WHAT TO WORK ON:
Output the full listing exactly.

RECORDS SUPPLIED:
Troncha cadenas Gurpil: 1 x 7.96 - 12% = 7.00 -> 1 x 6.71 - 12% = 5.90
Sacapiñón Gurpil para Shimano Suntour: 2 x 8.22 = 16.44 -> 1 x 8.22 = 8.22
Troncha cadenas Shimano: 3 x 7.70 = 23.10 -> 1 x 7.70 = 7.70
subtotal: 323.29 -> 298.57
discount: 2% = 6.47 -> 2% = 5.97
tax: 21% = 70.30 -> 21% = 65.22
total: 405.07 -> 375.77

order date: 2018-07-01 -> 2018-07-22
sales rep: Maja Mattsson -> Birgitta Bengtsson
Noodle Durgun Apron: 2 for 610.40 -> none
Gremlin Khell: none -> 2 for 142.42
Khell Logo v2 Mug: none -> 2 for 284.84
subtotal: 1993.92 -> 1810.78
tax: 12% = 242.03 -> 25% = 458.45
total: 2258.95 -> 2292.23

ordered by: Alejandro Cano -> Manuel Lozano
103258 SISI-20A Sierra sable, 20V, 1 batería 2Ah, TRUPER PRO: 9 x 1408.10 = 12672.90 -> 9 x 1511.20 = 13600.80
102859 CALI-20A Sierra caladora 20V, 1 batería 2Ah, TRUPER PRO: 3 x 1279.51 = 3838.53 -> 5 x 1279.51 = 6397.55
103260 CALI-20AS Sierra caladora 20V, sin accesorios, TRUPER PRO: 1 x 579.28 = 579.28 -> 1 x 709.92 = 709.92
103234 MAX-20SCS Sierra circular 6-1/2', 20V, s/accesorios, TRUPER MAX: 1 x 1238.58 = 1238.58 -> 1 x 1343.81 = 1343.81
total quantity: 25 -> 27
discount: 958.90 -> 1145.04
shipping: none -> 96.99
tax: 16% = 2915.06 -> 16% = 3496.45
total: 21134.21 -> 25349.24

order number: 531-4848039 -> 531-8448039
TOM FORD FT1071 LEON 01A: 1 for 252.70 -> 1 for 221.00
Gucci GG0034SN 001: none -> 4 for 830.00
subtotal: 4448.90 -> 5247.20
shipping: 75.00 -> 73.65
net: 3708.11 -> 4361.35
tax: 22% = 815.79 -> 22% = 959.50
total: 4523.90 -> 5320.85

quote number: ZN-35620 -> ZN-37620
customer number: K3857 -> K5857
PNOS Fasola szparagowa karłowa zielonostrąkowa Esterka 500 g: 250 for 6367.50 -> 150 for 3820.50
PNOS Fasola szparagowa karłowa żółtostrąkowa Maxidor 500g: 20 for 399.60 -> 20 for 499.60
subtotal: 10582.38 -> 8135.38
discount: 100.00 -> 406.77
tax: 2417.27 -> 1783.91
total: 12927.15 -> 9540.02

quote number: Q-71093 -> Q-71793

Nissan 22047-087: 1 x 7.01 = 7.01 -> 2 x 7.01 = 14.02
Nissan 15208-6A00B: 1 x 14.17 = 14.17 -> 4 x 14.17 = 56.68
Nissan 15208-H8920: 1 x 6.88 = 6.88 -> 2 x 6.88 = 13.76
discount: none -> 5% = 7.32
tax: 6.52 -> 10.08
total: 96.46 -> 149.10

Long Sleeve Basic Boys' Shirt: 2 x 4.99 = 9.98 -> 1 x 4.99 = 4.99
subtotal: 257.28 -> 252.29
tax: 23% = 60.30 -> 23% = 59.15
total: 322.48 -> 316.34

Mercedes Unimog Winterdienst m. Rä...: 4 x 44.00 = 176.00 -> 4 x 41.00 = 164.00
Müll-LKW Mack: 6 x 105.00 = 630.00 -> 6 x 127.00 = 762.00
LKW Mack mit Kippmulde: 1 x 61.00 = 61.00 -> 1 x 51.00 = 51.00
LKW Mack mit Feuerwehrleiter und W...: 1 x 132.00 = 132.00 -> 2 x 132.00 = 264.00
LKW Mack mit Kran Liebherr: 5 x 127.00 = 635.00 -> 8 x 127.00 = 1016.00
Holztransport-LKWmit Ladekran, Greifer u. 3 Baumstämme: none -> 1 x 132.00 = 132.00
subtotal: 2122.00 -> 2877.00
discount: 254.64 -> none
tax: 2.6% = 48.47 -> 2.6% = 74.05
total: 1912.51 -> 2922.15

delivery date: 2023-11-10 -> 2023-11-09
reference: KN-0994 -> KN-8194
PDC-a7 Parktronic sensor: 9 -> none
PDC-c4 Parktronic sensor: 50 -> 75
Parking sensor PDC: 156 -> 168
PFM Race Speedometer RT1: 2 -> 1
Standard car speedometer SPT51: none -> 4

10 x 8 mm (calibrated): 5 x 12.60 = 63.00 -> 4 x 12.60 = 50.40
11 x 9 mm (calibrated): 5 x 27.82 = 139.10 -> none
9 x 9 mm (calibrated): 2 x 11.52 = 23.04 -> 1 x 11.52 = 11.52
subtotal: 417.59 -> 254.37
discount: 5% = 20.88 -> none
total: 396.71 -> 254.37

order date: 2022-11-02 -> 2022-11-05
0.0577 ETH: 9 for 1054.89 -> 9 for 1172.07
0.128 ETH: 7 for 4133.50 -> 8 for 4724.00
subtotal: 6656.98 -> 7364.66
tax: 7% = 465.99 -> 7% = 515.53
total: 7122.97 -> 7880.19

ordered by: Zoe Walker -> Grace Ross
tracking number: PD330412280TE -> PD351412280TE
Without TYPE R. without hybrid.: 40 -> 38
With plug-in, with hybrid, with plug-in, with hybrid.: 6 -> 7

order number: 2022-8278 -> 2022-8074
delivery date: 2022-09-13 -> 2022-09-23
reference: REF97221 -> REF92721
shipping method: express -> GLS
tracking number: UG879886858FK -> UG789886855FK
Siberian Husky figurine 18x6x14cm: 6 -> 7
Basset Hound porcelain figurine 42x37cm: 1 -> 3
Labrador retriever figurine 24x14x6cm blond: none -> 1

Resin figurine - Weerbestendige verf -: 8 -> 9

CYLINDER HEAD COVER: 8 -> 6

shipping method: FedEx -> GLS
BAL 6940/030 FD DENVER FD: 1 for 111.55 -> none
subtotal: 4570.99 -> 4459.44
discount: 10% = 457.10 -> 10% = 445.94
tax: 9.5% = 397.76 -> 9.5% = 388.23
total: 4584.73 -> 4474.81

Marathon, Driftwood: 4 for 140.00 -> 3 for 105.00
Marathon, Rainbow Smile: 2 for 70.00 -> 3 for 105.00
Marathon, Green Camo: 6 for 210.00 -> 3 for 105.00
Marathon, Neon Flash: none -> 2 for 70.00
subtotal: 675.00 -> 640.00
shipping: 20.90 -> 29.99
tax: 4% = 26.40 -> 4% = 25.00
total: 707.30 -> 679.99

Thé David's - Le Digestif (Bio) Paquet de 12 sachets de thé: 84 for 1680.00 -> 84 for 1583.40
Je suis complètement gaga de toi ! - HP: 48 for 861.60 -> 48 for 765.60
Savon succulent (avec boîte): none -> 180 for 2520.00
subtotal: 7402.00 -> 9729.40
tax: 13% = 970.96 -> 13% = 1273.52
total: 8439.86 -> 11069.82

SOLUTION BELOW:
Troncha cadenas Gurpil: 1 x 7.96 - 12% = 7.00 -> 1 x 6.71 - 12% = 5.90
Sacapiñón Gurpil para Shimano Suntour: 2 x 8.22 = 16.44 -> 1 x 8.22 = 8.22
Troncha cadenas Shimano: 3 x 7.70 = 23.10 -> 1 x 7.70 = 7.70
subtotal: 323.29 -> 298.57
discount: 2% = 6.47 -> 2% = 5.97
tax: 21% = 70.30 -> 21% = 65.22
total: 405.07 -> 375.77

order date: 2018-07-01 -> 2018-07-22
sales rep: Maja Mattsson -> Birgitta Bengtsson
Noodle Durgun Apron: 2 for 610.40 -> none
Gremlin Khell: none -> 2 for 142.42
Khell Logo v2 Mug: none -> 2 for 284.84
subtotal: 1993.92 -> 1810.78
tax: 12% = 242.03 -> 25% = 458.45
total: 2258.95 -> 2292.23

ordered by: Alejandro Cano -> Manuel Lozano
103258 SISI-20A Sierra sable, 20V, 1 batería 2Ah, TRUPER PRO: 9 x 1408.10 = 12672.90 -> 9 x 1511.20 = 13600.80
102859 CALI-20A Sierra caladora 20V, 1 batería 2Ah, TRUPER PRO: 3 x 1279.51 = 3838.53 -> 5 x 1279.51 = 6397.55
103260 CALI-20AS Sierra caladora 20V, sin accesorios, TRUPER PRO: 1 x 579.28 = 579.28 -> 1 x 709.92 = 709.92
103234 MAX-20SCS Sierra circular 6-1/2', 20V, s/accesorios, TRUPER MAX: 1 x 1238.58 = 1238.58 -> 1 x 1343.81 = 1343.81
total quantity: 25 -> 27
discount: 958.90 -> 1145.04
shipping: none -> 96.99
tax: 16% = 2915.06 -> 16% = 3496.45
total: 21134.21 -> 25349.24

order number: 531-4848039 -> 531-8448039
TOM FORD FT1071 LEON 01A: 1 for 252.70 -> 1 for 221.00
Gucci GG0034SN 001: none -> 4 for 830.00
subtotal: 4448.90 -> 5247.20
shipping: 75.00 -> 73.65
net: 3708.11 -> 4361.35
tax: 22% = 815.79 -> 22% = 959.50
total: 4523.90 -> 5320.85

quote number: ZN-35620 -> ZN-37620
customer number: K3857 -> K5857
PNOS Fasola szparagowa karłowa zielonostrąkowa Esterka 500 g: 250 for 6367.50 -> 150 for 3820.50
PNOS Fasola szparagowa karłowa żółtostrąkowa Maxidor 500g: 20 for 399.60 -> 20 for 499.60
subtotal: 10582.38 -> 8135.38
discount: 100.00 -> 406.77
tax: 2417.27 -> 1783.91
total: 12927.15 -> 9540.02

quote number: Q-71093 -> Q-71793

Nissan 22047-087: 1 x 7.01 = 7.01 -> 2 x 7.01 = 14.02
Nissan 15208-6A00B: 1 x 14.17 = 14.17 -> 4 x 14.17 = 56.68
Nissan 15208-H8920: 1 x 6.88 = 6.88 -> 2 x 6.88 = 13.76
discount: none -> 5% = 7.32
tax: 6.52 -> 10.08
total: 96.46 -> 149.10

Long Sleeve Basic Boys' Shirt: 2 x 4.99 = 9.98 -> 1 x 4.99 = 4.99
subtotal: 257.28 -> 252.29
tax: 23% = 60.30 -> 23% = 59.15
total: 322.48 -> 316.34

Mercedes Unimog Winterdienst m. Rä...: 4 x 44.00 = 176.00 -> 4 x 41.00 = 164.00
Müll-LKW Mack: 6 x 105.00 = 630.00 -> 6 x 127.00 = 762.00
LKW Mack mit Kippmulde: 1 x 61.00 = 61.00 -> 1 x 51.00 = 51.00
LKW Mack mit Feuerwehrleiter und W...: 1 x 132.00 = 132.00 -> 2 x 132.00 = 264.00
LKW Mack mit Kran Liebherr: 5 x 127.00 = 635.00 -> 8 x 127.00 = 1016.00
Holztransport-LKWmit Ladekran, Greifer u. 3 Baumstämme: none -> 1 x 132.00 = 132.00
subtotal: 2122.00 -> 2877.00
discount: 254.64 -> none
tax: 2.6% = 48.47 -> 2.6% = 74.05
total: 1912.51 -> 2922.15

delivery date: 2023-11-10 -> 2023-11-09
reference: KN-0994 -> KN-8194
PDC-a7 Parktronic sensor: 9 -> none
PDC-c4 Parktronic sensor: 50 -> 75
Parking sensor PDC: 156 -> 168
PFM Race Speedometer RT1: 2 -> 1
Standard car speedometer SPT51: none -> 4

10 x 8 mm (calibrated): 5 x 12.60 = 63.00 -> 4 x 12.60 = 50.40
11 x 9 mm (calibrated): 5 x 27.82 = 139.10 -> none
9 x 9 mm (calibrated): 2 x 11.52 = 23.04 -> 1 x 11.52 = 11.52
subtotal: 417.59 -> 254.37
discount: 5% = 20.88 -> none
total: 396.71 -> 254.37

order date: 2022-11-02 -> 2022-11-05
0.0577 ETH: 9 for 1054.89 -> 9 for 1172.07
0.128 ETH: 7 for 4133.50 -> 8 for 4724.00
subtotal: 6656.98 -> 7364.66
tax: 7% = 465.99 -> 7% = 515.53
total: 7122.97 -> 7880.19

ordered by: Zoe Walker -> Grace Ross
tracking number: PD330412280TE -> PD351412280TE
Without TYPE R. without hybrid.: 40 -> 38
With plug-in, with hybrid, with plug-in, with hybrid.: 6 -> 7

order number: 2022-8278 -> 2022-8074
delivery date: 2022-09-13 -> 2022-09-23
reference: REF97221 -> REF92721
shipping method: express -> GLS
tracking number: UG879886858FK -> UG789886855FK
Siberian Husky figurine 18x6x14cm: 6 -> 7
Basset Hound porcelain figurine 42x37cm: 1 -> 3
Labrador retriever figurine 24x14x6cm blond: none -> 1

Resin figurine - Weerbestendige verf -: 8 -> 9

CYLINDER HEAD COVER: 8 -> 6

shipping method: FedEx -> GLS
BAL 6940/030 FD DENVER FD: 1 for 111.55 -> none
subtotal: 4570.99 -> 4459.44
discount: 10% = 457.10 -> 10% = 445.94
tax: 9.5% = 397.76 -> 9.5% = 388.23
total: 4584.73 -> 4474.81

Marathon, Driftwood: 4 for 140.00 -> 3 for 105.00
Marathon, Rainbow Smile: 2 for 70.00 -> 3 for 105.00
Marathon, Green Camo: 6 for 210.00 -> 3 for 105.00
Marathon, Neon Flash: none -> 2 for 70.00
subtotal: 675.00 -> 640.00
shipping: 20.90 -> 29.99
tax: 4% = 26.40 -> 4% = 25.00
total: 707.30 -> 679.99

Thé David's - Le Digestif (Bio) Paquet de 12 sachets de thé: 84 for 1680.00 -> 84 for 1583.40
Je suis complètement gaga de toi ! - HP: 48 for 861.60 -> 48 for 765.60
Savon succulent (avec boîte): none -> 180 for 2520.00
subtotal: 7402.00 -> 9729.40
tax: 13% = 970.96 -> 13% = 1273.52
total: 8439.86 -> 11069.82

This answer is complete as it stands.